Google Play Store : Swift Cleaner abrite un malware aux fonctionnalités multiples

L’application sert pourtant d’outil d’optimisation

l’évocation de la présence de logiciels malveillants au sein du Play Store n’émeut plus tant les exemples pullulent. Fort d’une dizaine de milliers de téléchargements sur la boutique d’applications de la firme de Mountain View, Swift Cleaner vient gonfler cette liste.
L’application est donc loin de souffrir d’un manque de popularité. Et pour cause, elle est connue de monsieur Tout-le-Monde comme un outil d’optimisation. Si un smartphone rame, c’est qu’il faut probablement débarrasser sa mémoire des résidus inutiles comme l’expliquent les experts en informatique. Dans ce cas, Swift Cleaner se chargera du nettoyage nécessaire pour remettre l’appareil mobile sur les starting-blocks. Seulement voilà, l’installation du logiciel introduit du même coup le malware baptisé ANDROIDOS_BKOTKLIND.HRX par l’équipe de Trend Micro dans un système.

Swift Cleaner qui abrite un malware ? Tout est possible, mais Trend Micro précise qu’il s’agit d’une version vérolée.
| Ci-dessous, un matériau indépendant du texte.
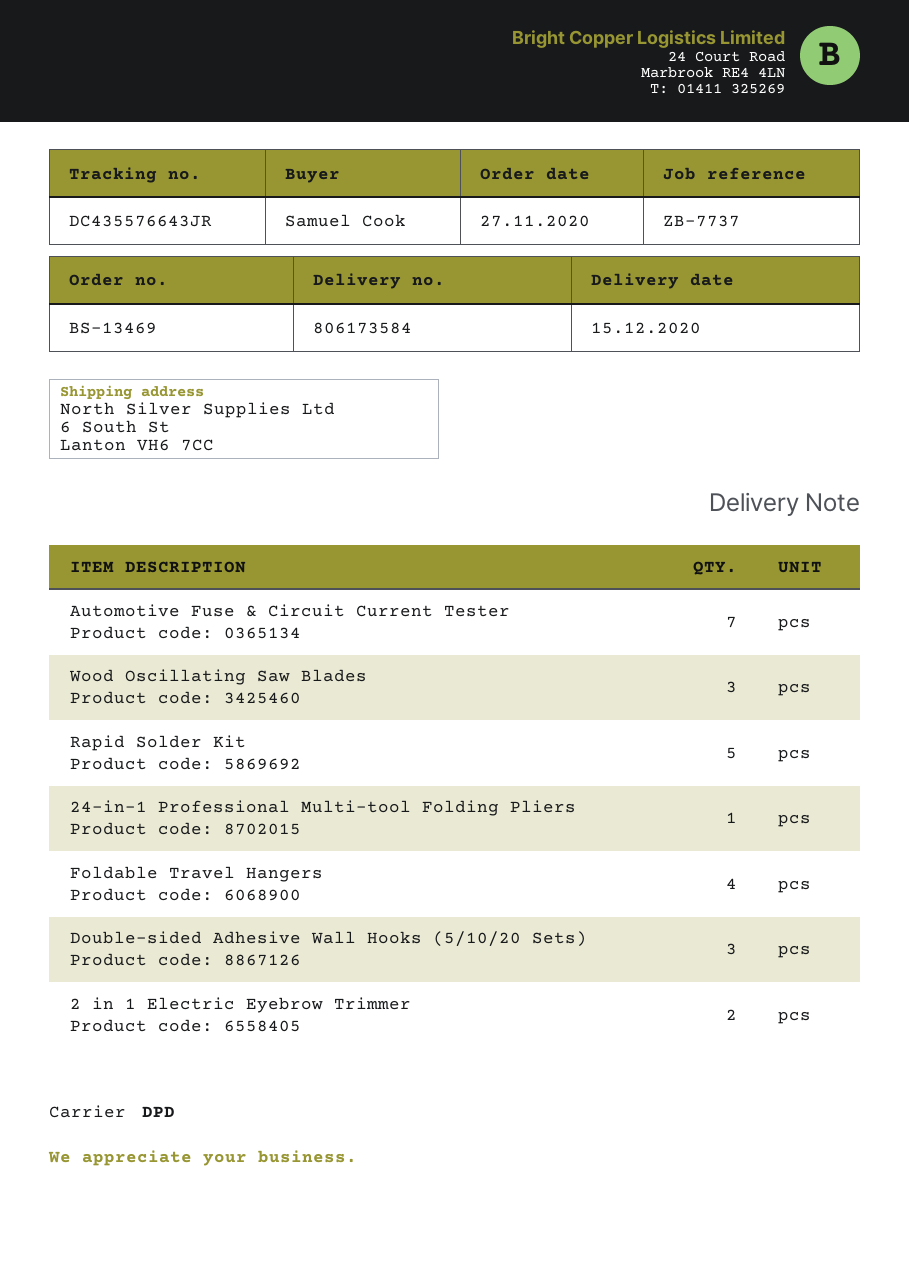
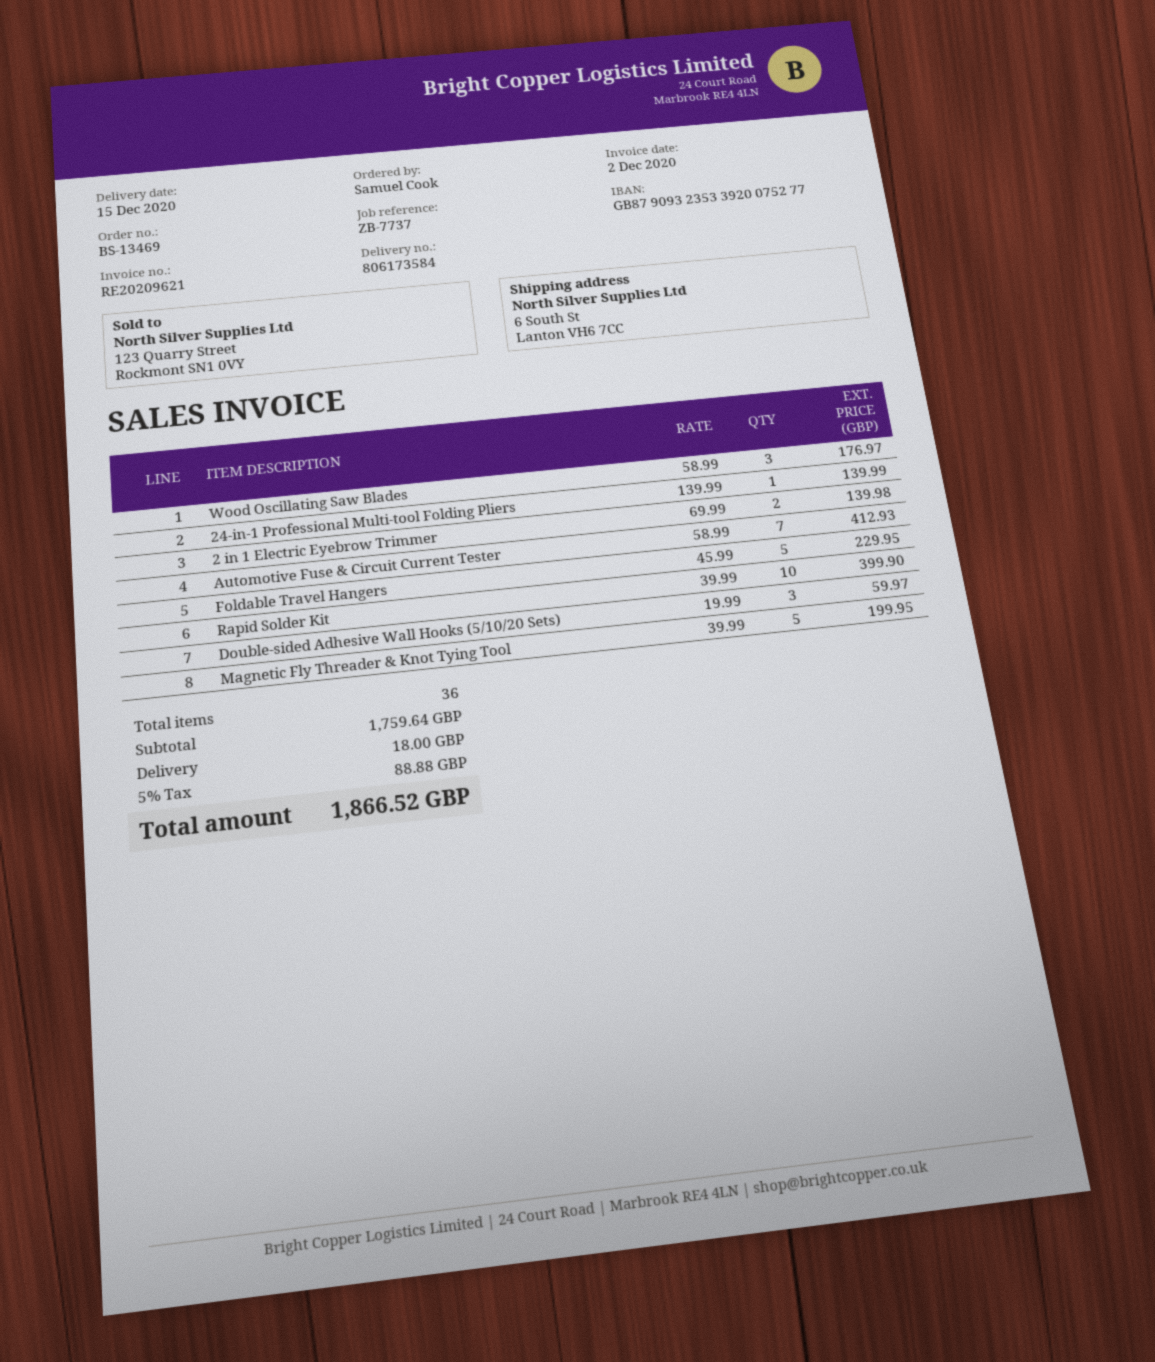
Rapid Solder Kit: 5 -> 10
Foldable Travel Hangers: 4 -> 5
Magnetic Fly Threader & Knot Tying Tool: none -> 5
Pour les non férus en technologies de l’information, la formulation la plus potable serait que Swift Cleaner contient le code malveillant d’ANDROIDOS_BKOTLIND.HRX. La technique est prisée des cybercriminels qui récupèrent une appli légitime, la désassemblent et y insèrent le code et les fichiers de leur maliciel. « N’importe quelle personne avec des connaissances basiques sur le développement Android peut le faire. Le résultat est une nouvelle application qui est similaire à l’originale, qui effectue toutes les fonctions légitimes indiquées, mais qui contient la fonctionnalité malicieuse dont les attaquants ont besoin », a expliqué le chercheur en sécurité Antoine Kiva dans le cadre de la campagne Tordow.


D’après ce que rapporte Trend Micro, ANDROIDOS_BKOTKLIND.HRX est doté de capacités d’exécution de commandes à distance ; le logiciel malveillant est également armé en capacité de collecte furtive de données. Trend Micro ajoute le transfert d’URL et la génération de clics frauduleux à l’arsenal du malware.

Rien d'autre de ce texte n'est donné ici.